Our Employer Group segment also experiences seasonality in the benefit ratio pattern. However, the effect
is opposite of the Retail segment, with the Employer Group’s benefit ratio increasing as fully-insured members
progress through their annual deductible and maximum out-of-pocket expenses.
2012 Highlights
Consolidated
Our 2012 results reflect the continued implementation of our strategy to offer our members affordable
health care combined with a positive consumer experience in growing markets. At the core of this
strategy is our integrated care delivery model, which unites quality care, high member engagement, and
sophisticated data analytics. Our approach to primary, physician-directed care for our members aims to
provide quality care that is consistent, integrated, cost-effective, and member-focused. The model is
designed to improve health outcomes and affordability for individuals and for the health system as a
whole, while offering our members a simple, seamless healthcare experience. We believe this strategy
is positioning us for continued sustainable growth in both membership and earnings. At December 31,
2012, approximately 511,700 members, or 26.5%, of our individual Medicare Advantage membership
were in risk arrangements under our integrated care delivery model. We expect that number to grow in
2013.
During 2012, we issued $1 billion of senior notes, repurchased 6.25 million shares in open market
transactions for $460 million, and declared dividends to stockholders of $1.03 per share for an
aggregate amount of $166 million.
Our results for the year ended December 31, 2012, were significantly impacted by a higher benefit
ratio. The consolidated benefit ratio increased 160 basis points to 83.7% for the year ended
December 31, 2012 compared to 82.1% for the year ended December 31, 2011. The increase primarily
was due to an increase in the Retail segment benefit ratio primarily associated with our individual
Medicare Advantage products discussed in our Retail segment highlights that follow.
Comparisons to our 2012 consolidated benefit ratio and operating cost ratio are impacted by the
transition to the new TRICARE South Region contract on April 1, 2012, which is accounted for similar
to an administrative services fee only agreement as described in our Other Businesses highlights that
follow. Our previous contract was accounted for similar to our fully-insured products.

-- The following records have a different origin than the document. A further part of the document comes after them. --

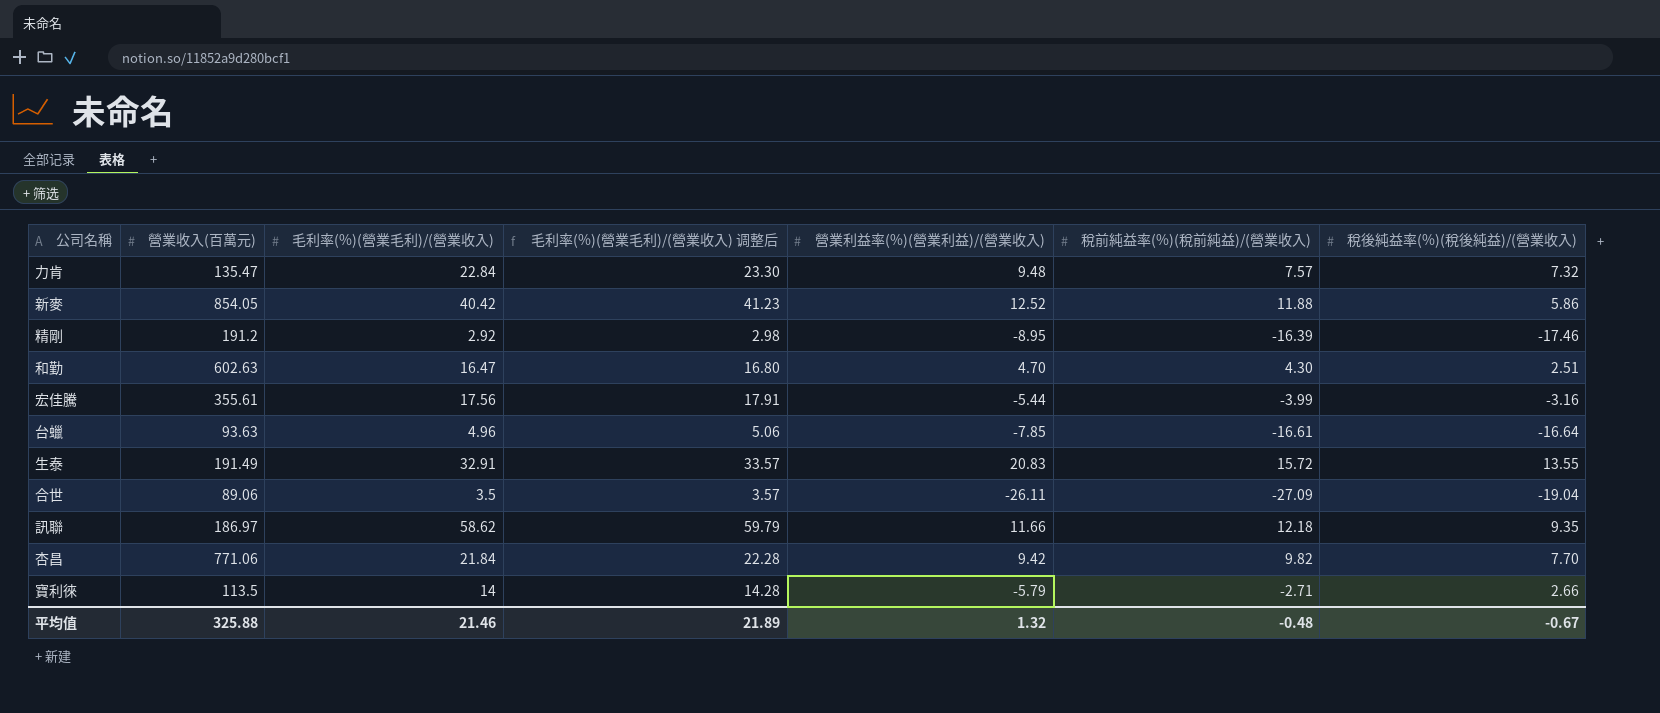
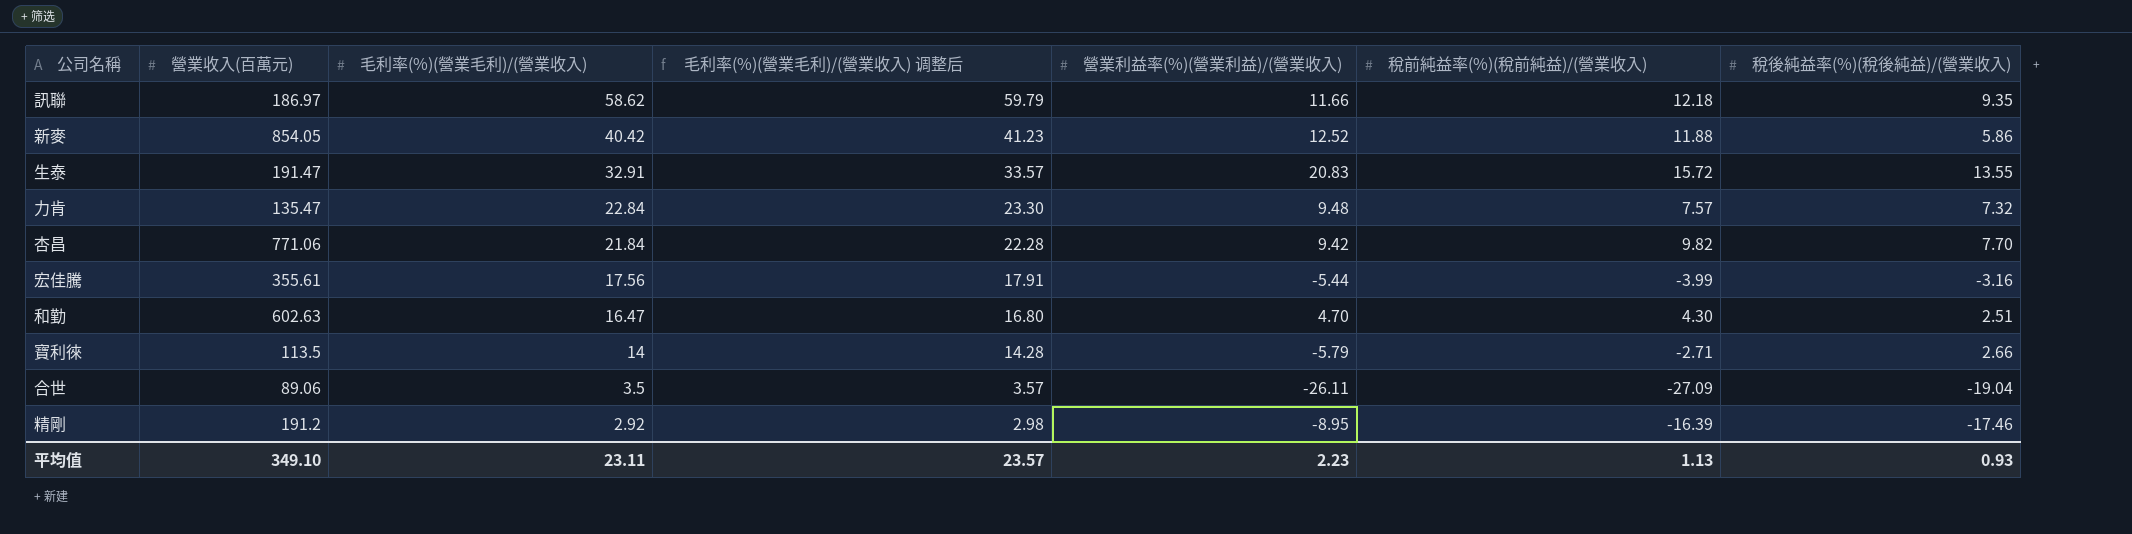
row order: none -> 毛利率(%)(營業毛利)/(營業收入) descending
row 台蠟: 93.63 | 4.96 | 5.06 | -7.85 | -16.61 | -16.64 -> none
生泰 | 營業收入(百萬元): 191.49 -> 191.47
平均值 | 營業收入(百萬元): 325.88 -> 349.10
平均值 | 毛利率(%)(營業毛利)/(營業收入): 21.46 -> 23.11
平均值 | 毛利率(%)(營業毛利)/(營業收入) 调整后: 21.89 -> 23.57
平均值 | 營業利益率(%)(營業利益)/(營業收入): 1.32 -> 2.23
平均值 | 稅前純益率(%)(稅前純益)/(營業收入): -0.48 -> 1.13
平均值 | 稅後純益率(%)(稅後純益)/(營業收入): -0.67 -> 0.93

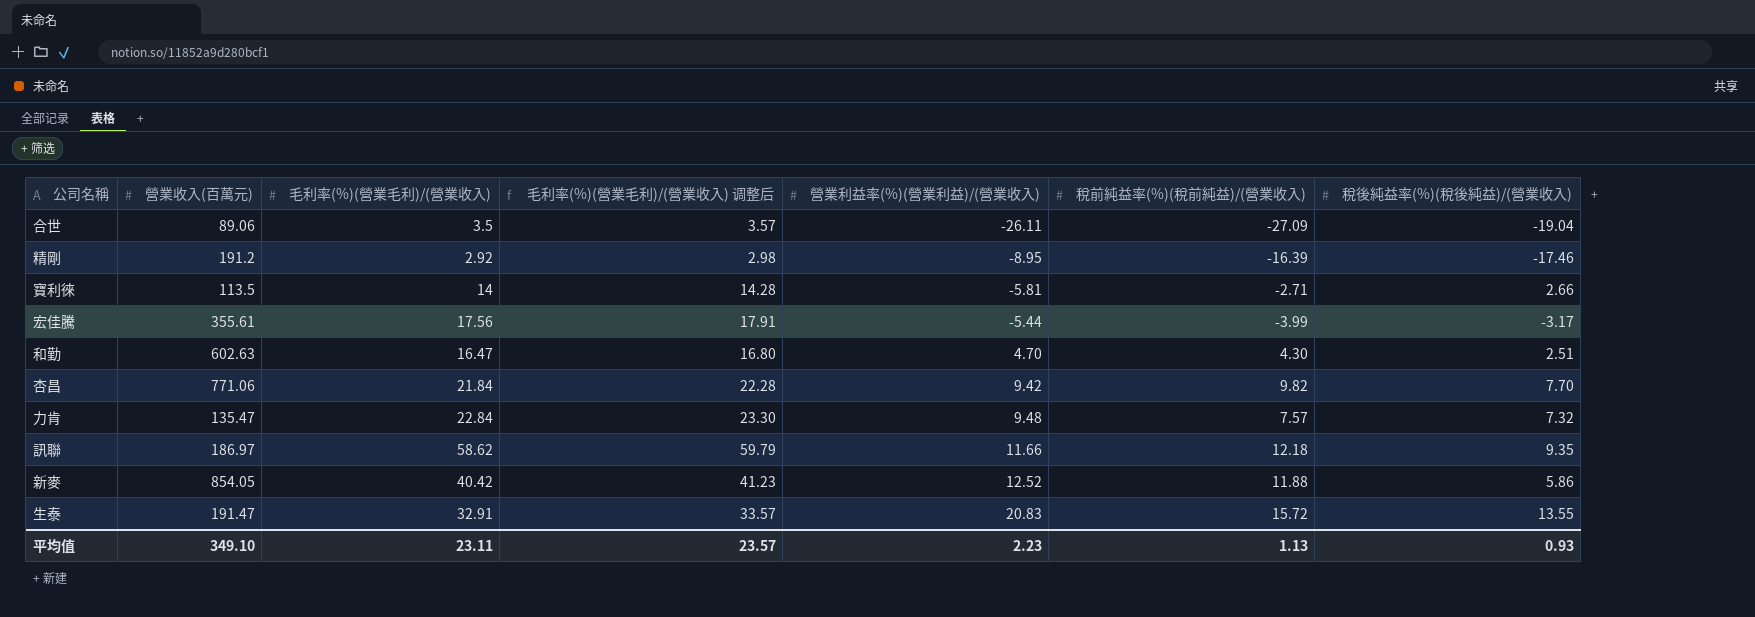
row order: 毛利率(%)(營業毛利)/(營業收入) descending -> 營業利益率(%)(營業利益)/(營業收入) ascending
寶利徠 | 營業利益率(%)(營業利益)/(營業收入): -5.79 -> -5.81
宏佳騰 | 稅後純益率(%)(稅後純益)/(營業收入): -3.16 -> -3.17

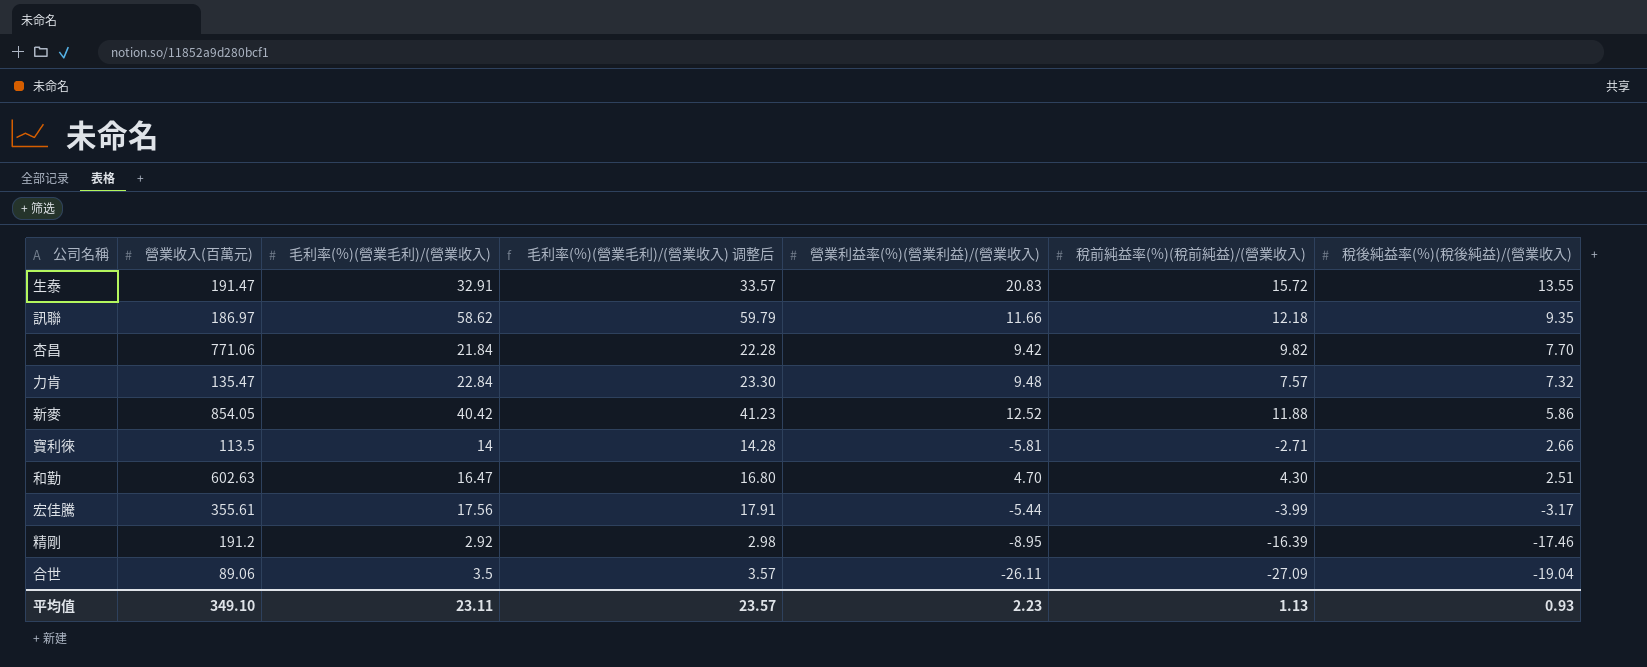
row order: 營業利益率(%)(營業利益)/(營業收入) ascending -> 稅後純益率(%)(稅後純益)/(營業收入) descending

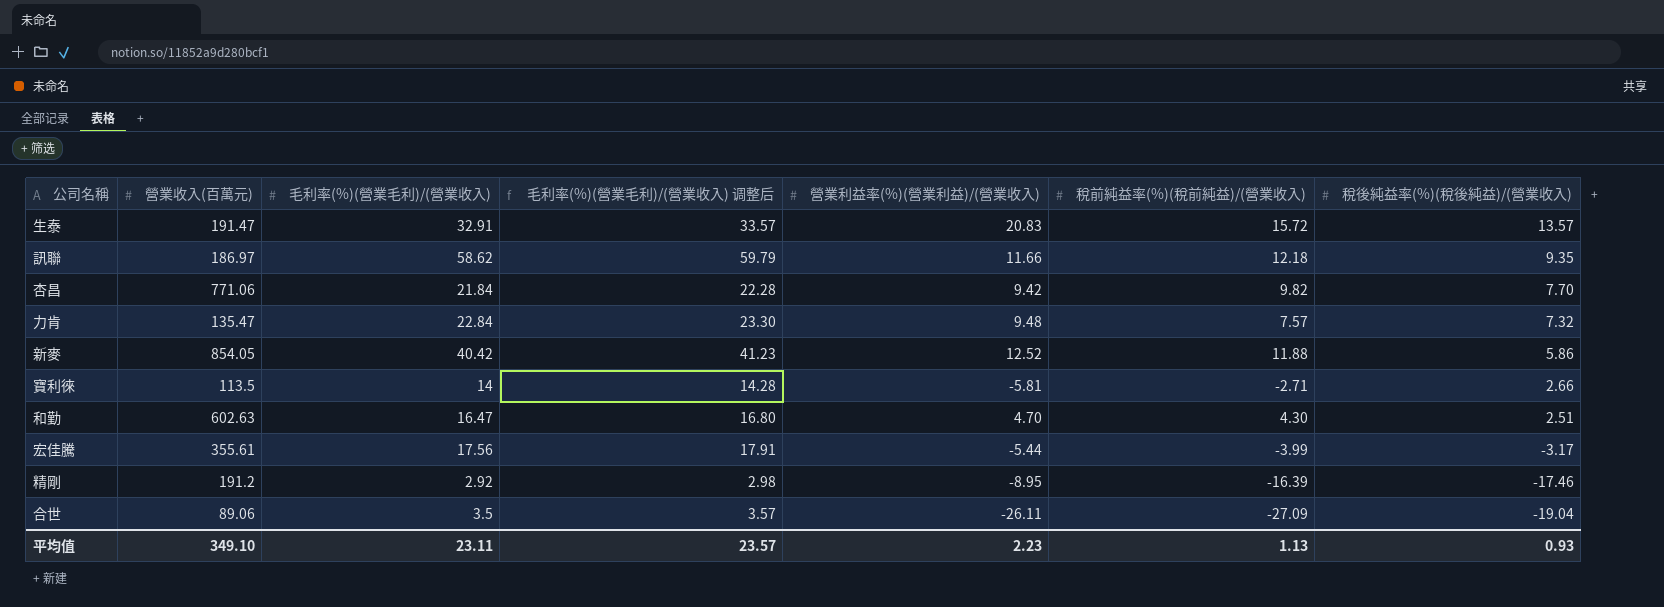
生泰 | 稅後純益率(%)(稅後純益)/(營業收入): 13.55 -> 13.57

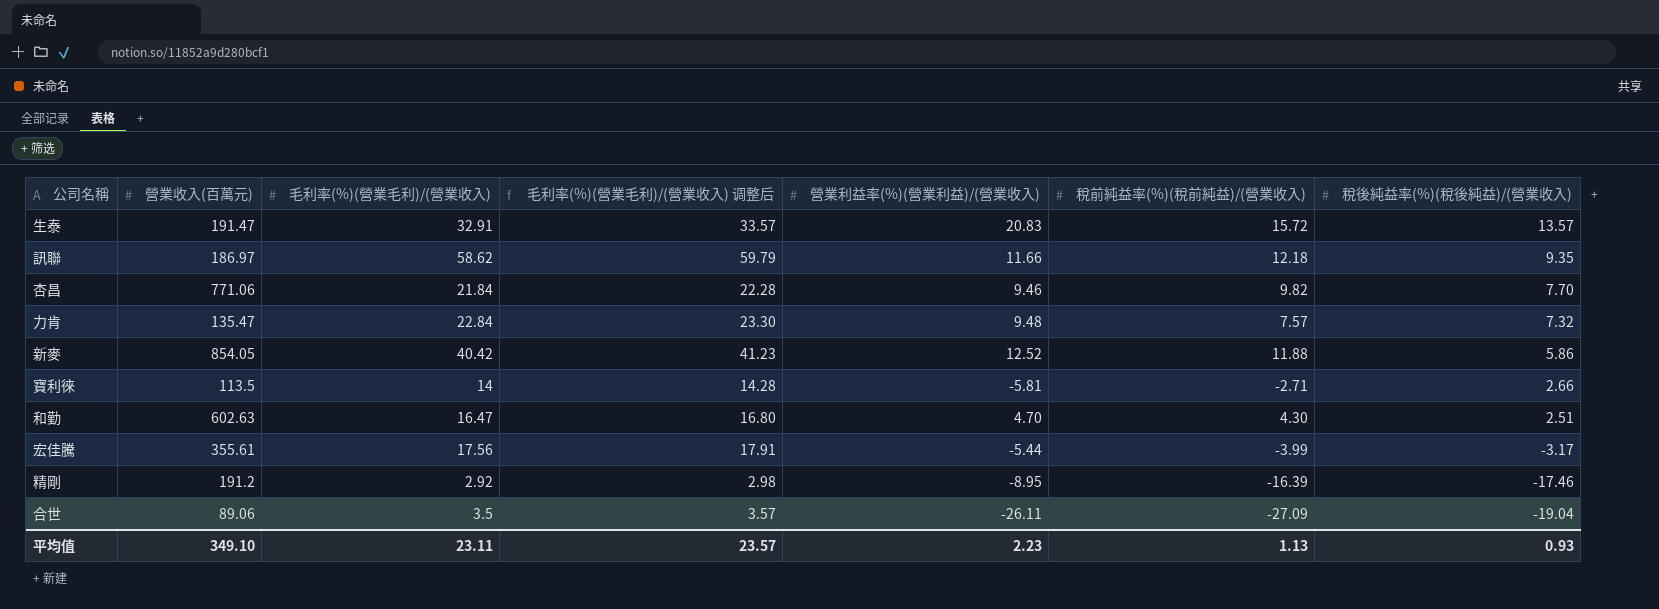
杏昌 | 營業利益率(%)(營業利益)/(營業收入): 9.42 -> 9.46

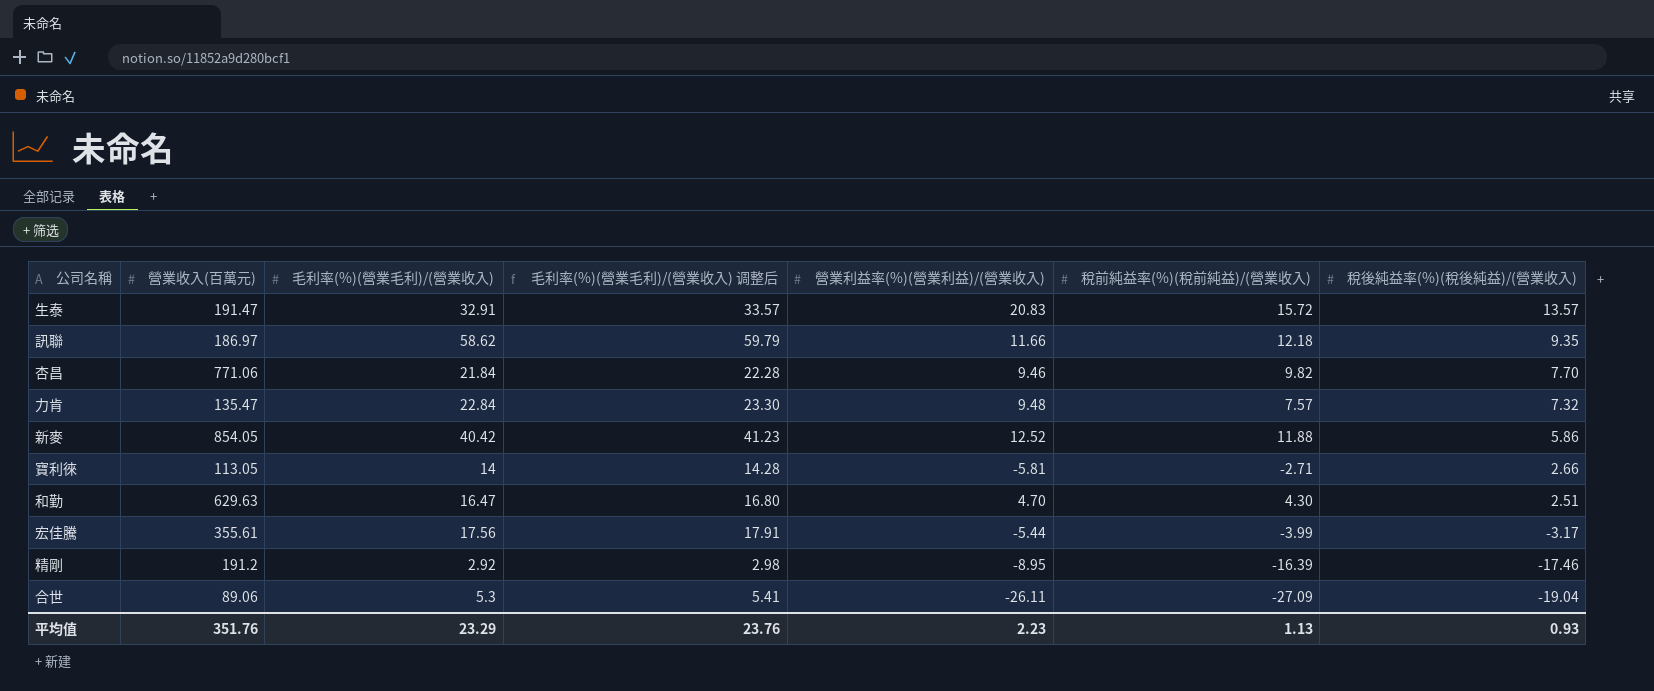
寶利徠 | 營業收入(百萬元): 113.5 -> 113.05
和勤 | 營業收入(百萬元): 602.63 -> 629.63
合世 | 毛利率(%)(營業毛利)/(營業收入): 3.5 -> 5.3
合世 | 毛利率(%)(營業毛利)/(營業收入) 调整后: 3.57 -> 5.41
平均值 | 營業收入(百萬元): 349.10 -> 351.76
平均值 | 毛利率(%)(營業毛利)/(營業收入): 23.11 -> 23.29
平均值 | 毛利率(%)(營業毛利)/(營業收入) 调整后: 23.57 -> 23.76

As more fully described herein under the section titled “Benefits Expense Recognition” actuarial
standards require the use of assumptions based on moderately adverse experience, which generally
results in favorable reserve development, or reserves that are considered redundant. We experienced
favorable medical claims reserve development related to prior fiscal years of $257 million in 2012,
$372 million in 2011, and $434 million in 2010. Year-over-year comparisons of the benefit ratio were
negatively impacted by the $115 million decline in favorable prior-period medical claims reserve
development from 2011 to 2012.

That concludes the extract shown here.